- Description of the task:
Using the listing below, print exactly everything from the line with "html: <tr> <th>物资名称</th>" down to the line with "line-height: 14px ->", both included, and nothing more.

*** Raw data Section Begins ***

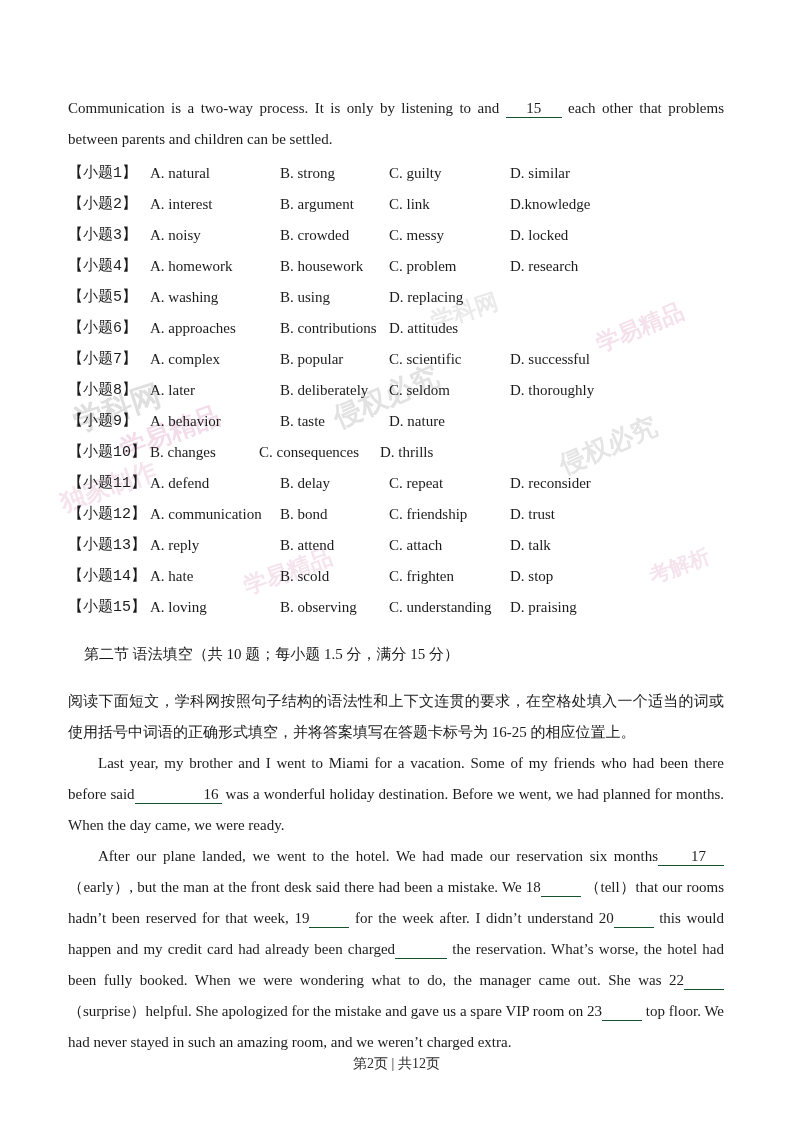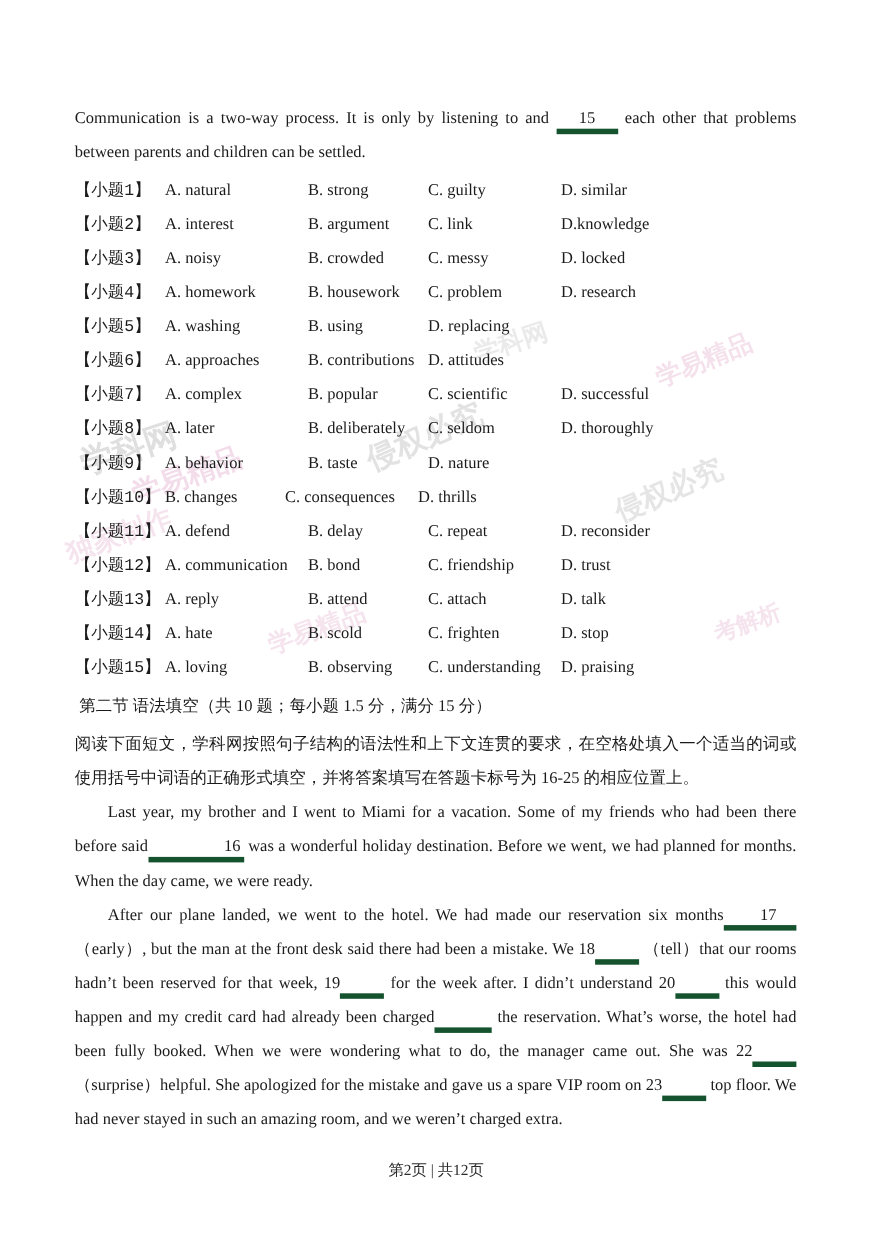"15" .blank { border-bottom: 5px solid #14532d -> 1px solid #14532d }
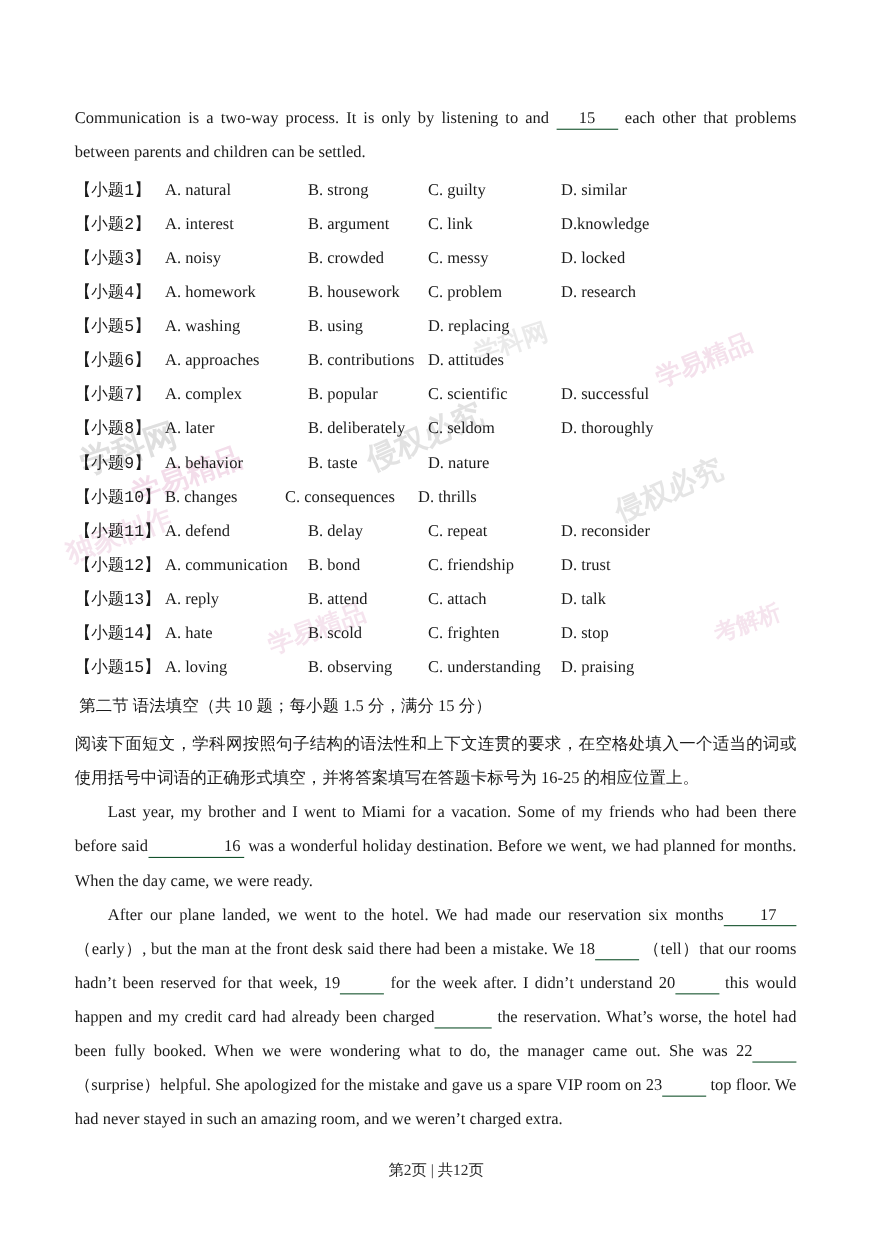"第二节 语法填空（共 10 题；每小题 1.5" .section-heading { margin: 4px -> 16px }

*** Raw data Section Ends ***
*** Raw data Section Begins ***

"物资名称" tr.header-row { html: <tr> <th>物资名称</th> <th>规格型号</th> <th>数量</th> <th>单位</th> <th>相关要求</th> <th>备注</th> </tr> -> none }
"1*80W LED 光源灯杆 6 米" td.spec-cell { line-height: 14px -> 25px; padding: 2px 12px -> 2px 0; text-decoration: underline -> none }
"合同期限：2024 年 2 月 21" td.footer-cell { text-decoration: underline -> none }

*** Raw data Section Ends ***
*** Raw data Section Begins ***

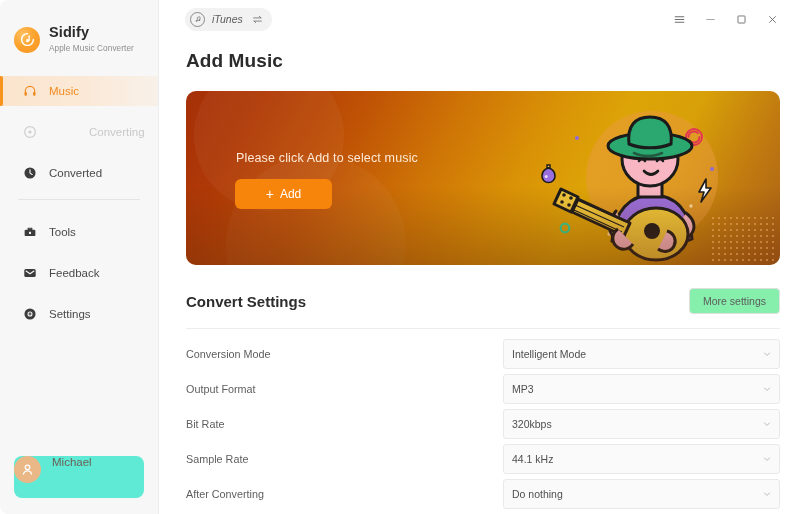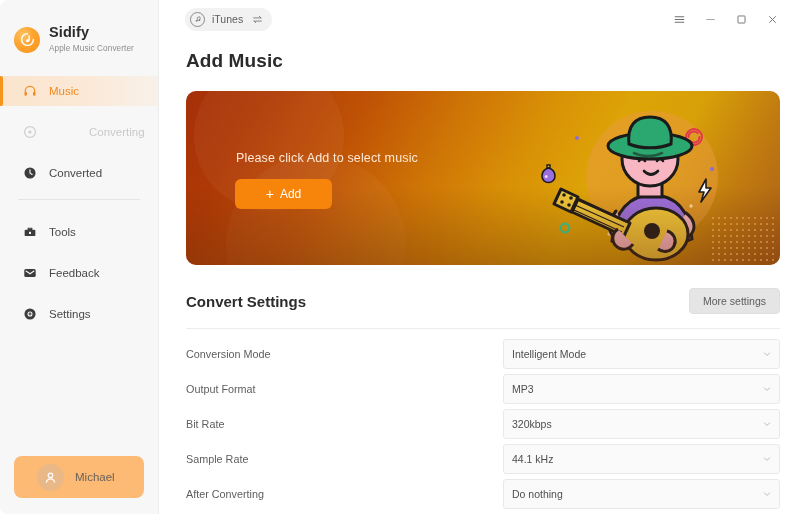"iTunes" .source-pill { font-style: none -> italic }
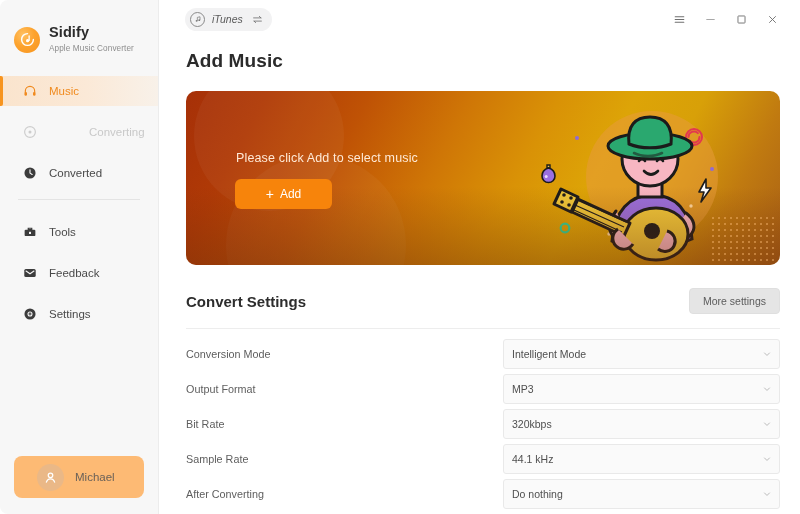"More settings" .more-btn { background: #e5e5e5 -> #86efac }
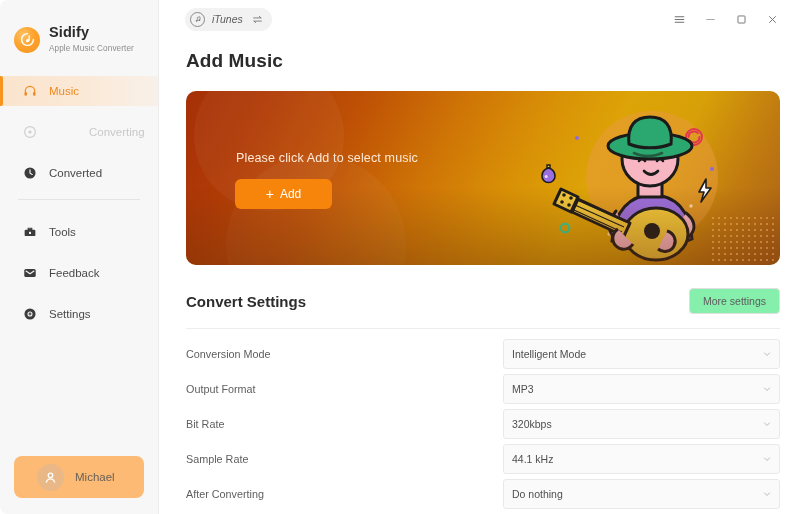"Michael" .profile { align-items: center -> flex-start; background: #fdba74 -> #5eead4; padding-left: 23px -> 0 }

*** Raw data Section Ends ***

- Solution below:
"物资名称" tr.header-row { html: <tr> <th>物资名称</th> <th>规格型号</th> <th>数量</th> <th>单位</th> <th>相关要求</th> <th>备注</th> </tr> -> none }
"1*80W LED 光源灯杆 6 米" td.spec-cell { line-height: 14px -> 25px; padding: 2px 12px -> 2px 0; text-decoration: underline -> none }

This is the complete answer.